La fin’amor (expression intraduisible définissant l’amour parfait auquel le troubadour consacre la plupart de ses chants), est l’expression de l’infini du désir… amour à la fois sublimé et courtois. Il s’adresse à une dame d’un rang ou d’un lignage le plus souvent supérieur et, le plus souvent également mariée, la domna, soit la femme du maître, d’une beauté lumineuse, que ses vertus achèvent de rendre inaccessible. Fondant l’imaginaire de l’amour sur la structure politique de la féodalité, l’amant prend une attitude de soumission vasalique à l’égard de la dame et s’engage à la servir lors d’une cérémonie d’hommage (hommage). La dame, tel le suzerain, doit récompenser son chevalier et lui accorder sa merci (sa pitié). Si elle l’agrée, il la sert, pour la vie et pour la mort, devenu son homme comme le vassal est soumis pour la vie et pour la mort au chevalier auquel il a prêté serment de fidélité.

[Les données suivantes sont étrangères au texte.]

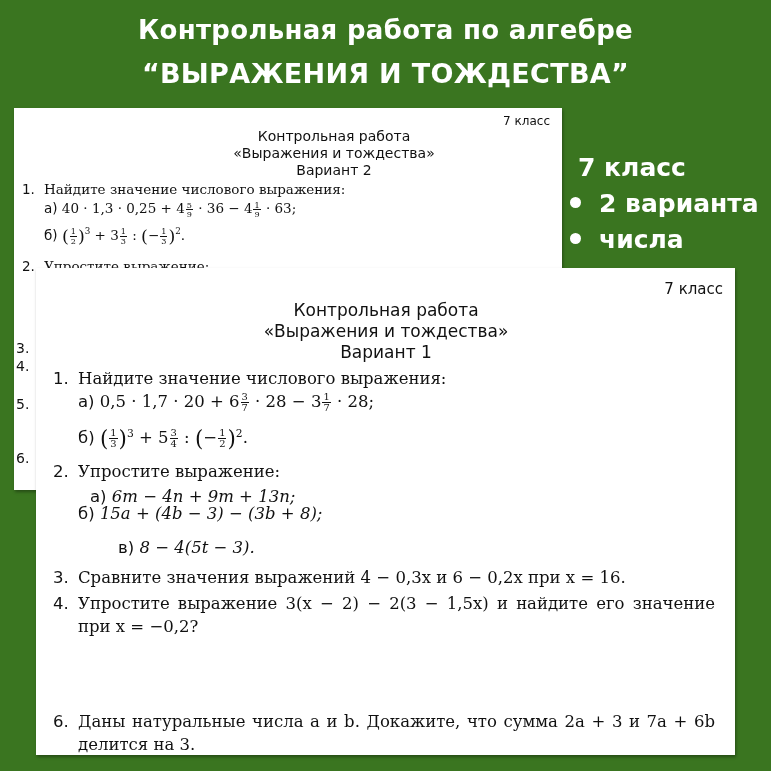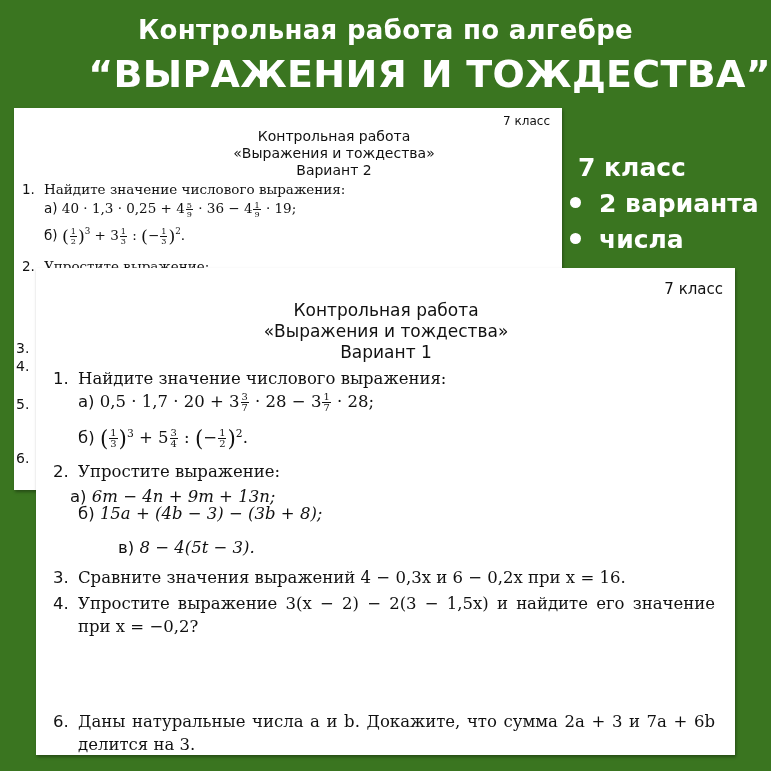--- a/index.html
+++ b/index.html
@@ -9,21 +9,21 @@
       position: relative;
       font-family: "DejaVu Serif", serif;
       color: #111;
     }
     .banner {
       position: absolute; left: 0; top: 8px; width: 771px;
       text-align: center; color: #fff;
       font-family: "DejaVu Sans", sans-serif; font-weight: bold;
     }
     .banner .l1 { font-size: 26px; line-height: 44px; letter-spacing: 0.3px; }
-    .banner .l2 { font-size: 38px; line-height: 44px; letter-spacing: 0.3px; text-align: right; }
+    .banner .l2 { font-size: 27px; line-height: 44px; letter-spacing: 0.3px; }
 
     .side {
       position: absolute; left: 570px; top: 150px; color: #fff;
       font-family: "DejaVu Sans", sans-serif; font-weight: bold;
       font-size: 25px; line-height: 36px;
     }
     .side .row { white-space: nowrap; }
     .side .row.first { padding-left: 8px; }
     .side .bullet { display: inline-block; width: 11px; height: 11px; border-radius: 50%; background: #fff; margin-right: 18px; vertical-align: middle; position: relative; top: -3px; }
 
@@ -83,21 +83,21 @@
     <span class="qn">1.</span><span>Найдите значение числового выражения:</span>
   </div>
   <div class="q" style="left:30px; top:92px;">
     <span class="sub">а)</span>
     <span class="m">40 · 1,3 · 0,25 + 4</span><span class="frac">
         <span class="num">5</span>
         <span>9</span>
       </span><span class="m"> · 36 − 4</span><span class="frac">
         <span class="num">1</span>
         <span>9</span>
-      </span><span class="m"> · 19;</span>
+      </span><span class="m"> · 63;</span>
   </div>
   <div class="q" style="left:30px; top:118px;">
     <span class="sub">б)</span>
     <span class="paren">(</span><span class="frac">
         <span class="num">1</span>
         <span>2</span>
       </span><span class="paren">)</span><sup>3</sup><span class="m"> + 3</span><span class="frac">
         <span class="num">1</span>
         <span>3</span>
       </span><span class="m"> : </span><span class="paren">(</span><span class="m">−</span><span class="frac">
@@ -126,21 +126,21 @@
     <div>Контрольная работа</div>
     <div>«Выражения и тождества»</div>
     <div>Вариант 1</div>
   </div>
 
   <div class="q" style="left:17px; top:101px;">
     <span class="qn">1.</span><span>Найдите значение числового выражения:</span>
   </div>
   <div class="q" style="left:42px; top:124px;">
     <span class="sub">а)</span>
-    <span class="m">0,5 · 1,7 · 20 + 3</span><span class="frac">
+    <span class="m">0,5 · 1,7 · 20 + 6</span><span class="frac">
         <span class="num">3</span>
         <span>7</span>
       </span><span class="m"> · 28 − 3</span><span class="frac">
         <span class="num">1</span>
         <span>7</span>
       </span><span class="m"> · 28;</span>
   </div>
   <div class="q" style="left:42px; top:158px;">
     <span class="sub">б)</span>
     <span class="paren">(</span><span class="frac">
@@ -151,21 +151,21 @@
         <span>4</span>
       </span><span class="m"> : </span><span class="paren">(</span><span class="m">−</span><span class="frac">
         <span class="num">1</span>
         <span>2</span>
       </span><span class="paren">)</span><sup>2</sup><span class="m">.</span>
   </div>
 
   <div class="q" style="left:17px; top:194px;">
     <span class="qn">2.</span><span>Упростите выражение:</span>
   </div>
-  <div class="q" style="left:34px; top:219px;">
+  <div class="q" style="left:54px; top:219px;">
     <span class="sub">а)</span>
     <span class="m i">6m − 4n + 9m + 13n;</span>
   </div>
   <div class="q" style="left:42px; top:236px;">
     <span class="sub">б)</span>
     <span class="m i">15a + (4b − 3) − (3b + 8);</span>
   </div>
   <div class="q" style="left:42px; top:270px;margin-left:40px;">
     <span class="sub">в)</span>
     <span class="m i">8 − 4(5t − 3).</span>

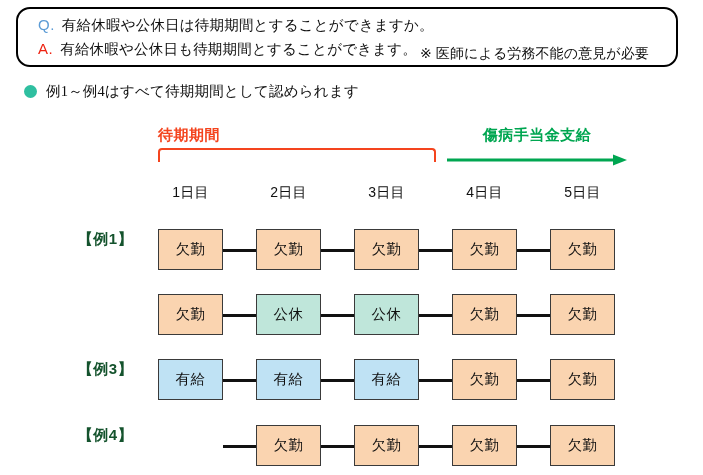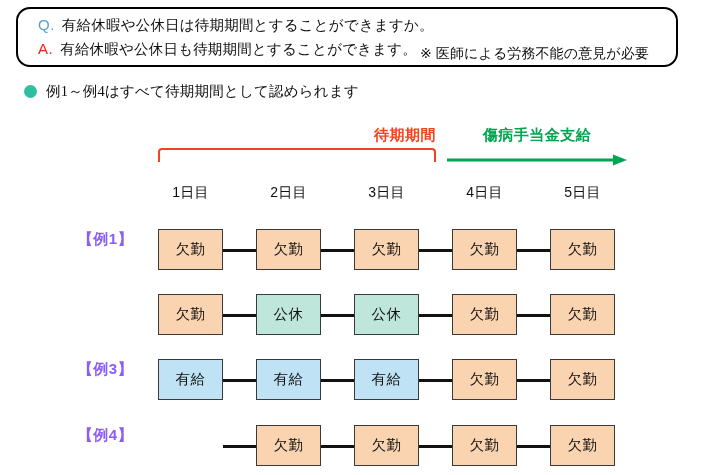--- a/index.html
+++ b/index.html
@@ -89,21 +89,21 @@
     position: absolute;
     font-size: 15px;
     font-weight: bold;
     white-space: nowrap;
     letter-spacing: 0.5px;
   }
   .period-label.waiting {
     left: 158px;
     top: 126px;
     width: 278px;
-    text-align: right;
+    text-align: left;
     color: #f4441e;
   }
   .period-label.benefit {
     left: 447px;
     top: 126px;
     width: 180px;
     text-align: center;
     color: #00a651;
   }
 
@@ -157,21 +157,21 @@
     height: 42px;
   }
   .row-label {
     position: absolute;
     left: 58px;
     top: 9px;
     width: 95px;
     text-align: center;
     font-size: 15px;
     font-weight: bold;
-    color: #8b5cf6;
+    color: #14532d;
     white-space: nowrap;
     letter-spacing: 0.5px;
   }
   .cells {
     position: absolute;
     left: 158px;
     top: 8px;
     width: 452px;
     height: 42px;
     text-decoration: underline;

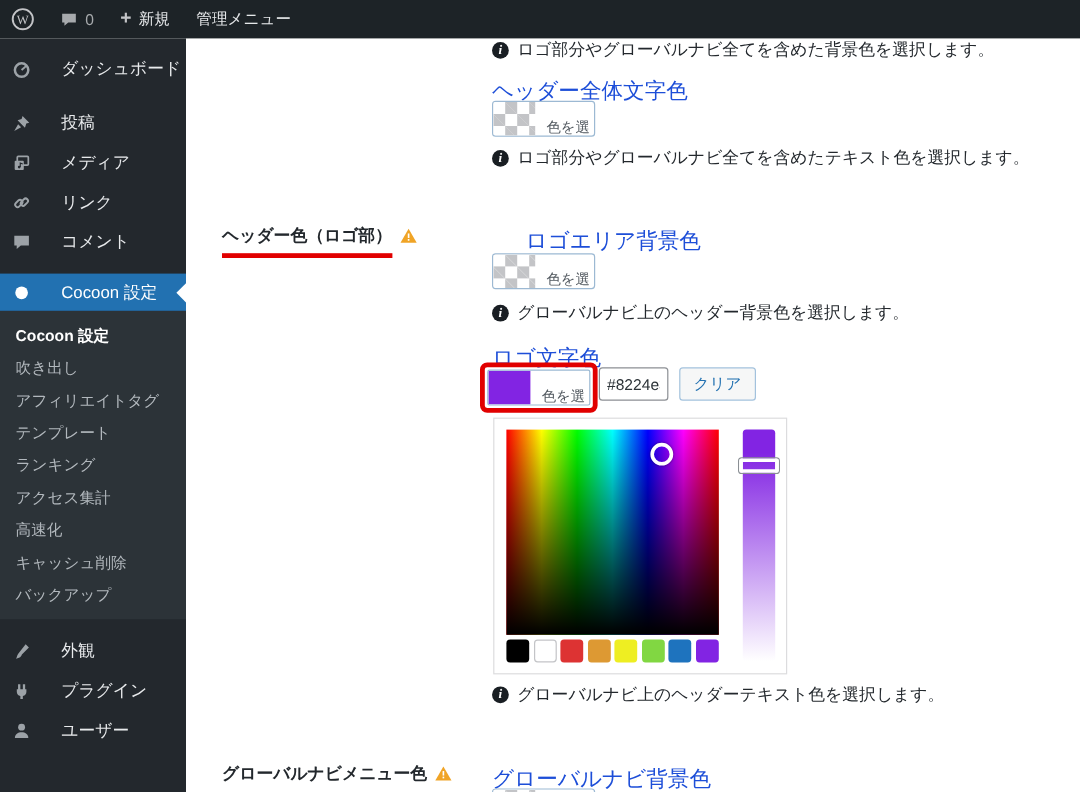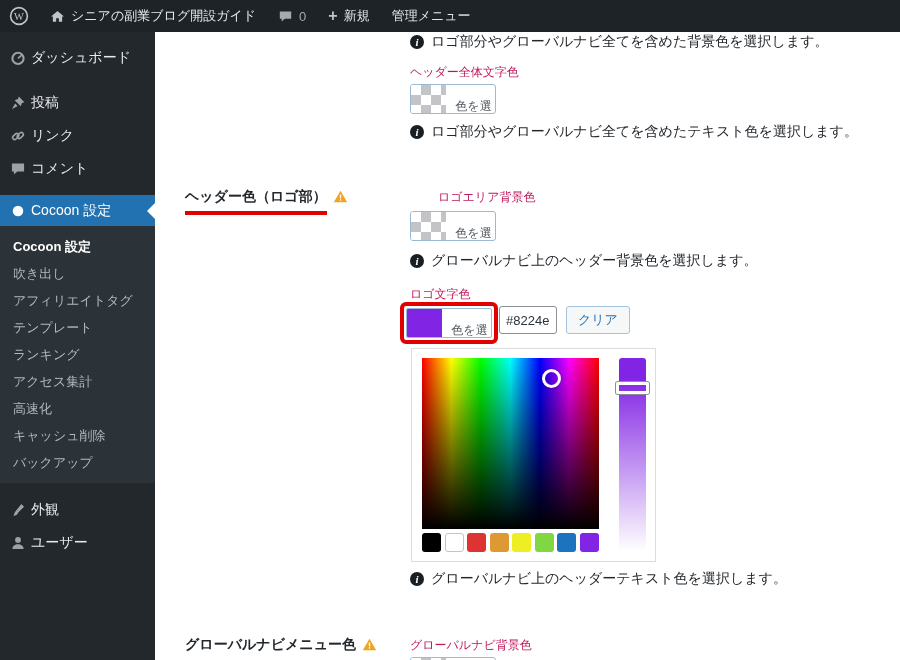--- a/index.html
+++ b/index.html
@@ -14,40 +14,40 @@
   .ab-item svg { display:block; }
   .ab-logo { padding:0 10px 0 9px; }
   .ab-count { color:#a7aaad; }
   .ab-plus { font-size:16px; font-weight:700; line-height:1; color:#c3c4c7; }
 
   
   .sidebar { position:absolute; left:0; top:32px; width:155px; height:628px; background:#23282d; z-index:20; }
   .menu-pad { height:9px; }
   .menu-sep { height:12px; }
   .menu-gap { height:10px; }
-  .menu-item { position:relative; height:33px; display:flex; align-items:center; gap:5px; padding-left:9px;
+  .menu-item { position:relative; height:33px; display:flex; align-items:center; gap:25px; padding-left:9px;
                color:#e8eaec; font-size:14px; cursor:pointer; }
   .mi-icon { width:17px; height:17px; color:#9ca2a7; display:flex; align-items:center; justify-content:center; flex:none; }
   .mi-icon svg { width:16px; height:16px; }
   .menu-item.current { background:#2271b1; color:#fff; height:31px; }
   .menu-item.current .mi-icon { color:#fff; }
   .menu-item.current::after { content:""; position:absolute; right:0; top:50%; margin-top:-8px;
                border-top:8px solid transparent; border-bottom:8px solid transparent; border-right:8px solid #fff; }
   .submenu { background:#2c3338; padding:7px 0; }
   .submenu-item { height:27px; display:flex; align-items:center; padding-left:13px; color:#b2b8bd; font-size:13px; cursor:pointer; }
   .submenu-item.current-sub { color:#fff; font-weight:700; }
 
   
   .content { position:absolute; left:155px; top:0; width:745px; height:660px; background:#fff; color:#23282d; }
   .abs { position:absolute; }
   .info { display:flex; align-items:center; gap:7px; font-size:14px; color:#23282d; white-space:nowrap; }
   .info-icon { width:14px; height:14px; border-radius:50%; background:#191e23; color:#fff; flex:none;
                display:inline-flex; align-items:center; justify-content:center;
                font:italic 700 11px "Liberation Serif",serif; }
-  .field-label { font-size:12px; color:#be185d;font-family:Liberation Serif, serif; }
+  .field-label { font-size:18px; color:#1d4ed8;font-family:Liberation Serif, serif; }
   .section-title { font-size:14px; font-weight:700; color:#23282d; display:flex; align-items:flex-start; gap:6px; white-space:nowrap; }
   .underlined { border-bottom:4px solid #e10000; padding-bottom:5px; }
   .warn-icon { margin-top:1px; }
 
   .color-btn { display:flex; align-items:stretch; height:30px; width:86px; border:1px solid #9cb9d3;
                border-radius:3px; background:#fff; overflow:hidden; cursor:pointer; padding:0; }
   .color-btn .swatch { width:35px; flex:none; }
   .color-btn .cb-txt { flex:1; display:flex; align-items:center; justify-content:center; font-size:12px;
                color:#50575e; background:#fdfdfd; border-left:6px solid #22c55e;margin-top:30px; }
   .checker { background-image:
@@ -84,26 +84,20 @@
 
   <div class="adminbar">
     <span class="ab-item ab-logo">
       <svg width="20" height="20" viewBox="0 0 20 20">
           <circle cx="10" cy="10" r="8.4" fill="none" stroke="#c3c4c7" stroke-width="1.6"></circle>
           <text x="10" y="13.8" text-anchor="middle" font-size="10.5" fill="#c3c4c7" font-family="Liberation Serif,serif">W</text>
         </svg>
     </span>
     <span class="ab-item">
       <svg width="15" height="15" viewBox="0 0 20 20">
-          <path d="M10 2.6L18.6 10h-2.4v7h-4.4v-4.8H8.2V17H3.8v-7H1.4z" fill="#c3c4c7"></path>
-        </svg>
-      <span>シニアの副業ブログ開設ガイド</span>
-    </span>
-    <span class="ab-item">
-      <svg width="15" height="15" viewBox="0 0 20 20">
           <path d="M2.4 3.2h15.2v9.8H9.2l-4.3 3.7v-3.7H2.4z" fill="#a7aaad"></path>
         </svg>
       <span class="ab-count">0</span>
     </span>
     <span class="ab-item">
       <span class="ab-plus">+</span>
       <span>新規</span>
     </span>
     <span class="ab-item">
       <span>管理メニュー</span>
@@ -128,20 +122,31 @@
     <div class="menu-item">
       <span class="mi-icon">
         <svg viewBox="0 0 20 20">
             <path d="M11 2l7 7-3.1 1-1.4 4.2-7.7-7.7L10 5.1z" fill="currentColor"></path>
             <path d="M6.4 10.6L2.3 17.8l7.2-4.1z" fill="currentColor"></path>
           </svg>
       </span>
       <span>投稿</span>
     </div>
 
+    <div class="menu-item">
+      <span class="mi-icon">
+        <svg viewBox="0 0 20 20">
+            <rect x="5.5" y="3" width="11.5" height="9" rx="1" fill="none" stroke="currentColor" stroke-width="1.8"></rect>
+            <rect x="2.8" y="7.5" width="9.5" height="9.5" rx="1" fill="currentColor"></rect>
+            <circle cx="7.5" cy="14" r="1.4" fill="#23282d"></circle>
+            <path d="M8.6 14V9.8l2.6 1" stroke="#23282d" stroke-width="1.2" fill="none"></path>
+          </svg>
+      </span>
+      <span>メディア</span>
+    </div>
 
     <div class="menu-item">
       <span class="mi-icon">
         <svg viewBox="0 0 20 20" fill="none" stroke="currentColor" stroke-width="2">
             <rect x="2.8" y="8.2" width="8.6" height="5" rx="2.5" transform="rotate(-45 7.1 10.7)"></rect>
             <rect x="8.6" y="6.8" width="8.6" height="5" rx="2.5" transform="rotate(-45 12.9 9.3)"></rect>
           </svg>
       </span>
       <span>リンク</span>
     </div>
@@ -201,20 +206,28 @@
 
     <div class="menu-item">
       <span class="mi-icon">
         <svg viewBox="0 0 20 20">
             <path d="M14.2 2.4l3.4 3.4-7.3 7.3c-.6 2.2-2.3 3.7-6.2 4.3 1.2-1.2.7-2.7 2.2-4.9z" fill="currentColor"></path>
           </svg>
       </span>
       <span>外観</span>
     </div>
 
+    <div class="menu-item">
+      <span class="mi-icon">
+        <svg viewBox="0 0 20 20">
+            <path d="M6.3 8V2.8h2.4V8h2.6V2.8h2.4V8H15v2.7a4.5 4.5 0 01-3.7 4.4v3.1H8.7v-3.1A4.5 4.5 0 015 10.7V8z" fill="currentColor"></path>
+          </svg>
+      </span>
+      <span>プラグイン</span>
+    </div>
 
     <div class="menu-item">
       <span class="mi-icon">
         <svg viewBox="0 0 20 20">
             <circle cx="10" cy="6.2" r="3.6" fill="currentColor"></circle>
             <path d="M3 17.4c0-4 3.4-5.9 7-5.9s7 1.9 7 5.9z" fill="currentColor"></path>
           </svg>
       </span>
       <span>ユーザー</span>
     </div>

Ces lieux communs de la cortezia sont repris par tous les troubadours de l’âge classique, Bernart de Ventadour, Gaucelm Faidit, Rigaut de Barbezieux…

 

La fin'amor occitane est un idéal amoureux qui élève l'amant jusqu'à la perfection morale

et le conduit à la sublimation du désir que les épreuves imposées par la Dame ne font que renforcer.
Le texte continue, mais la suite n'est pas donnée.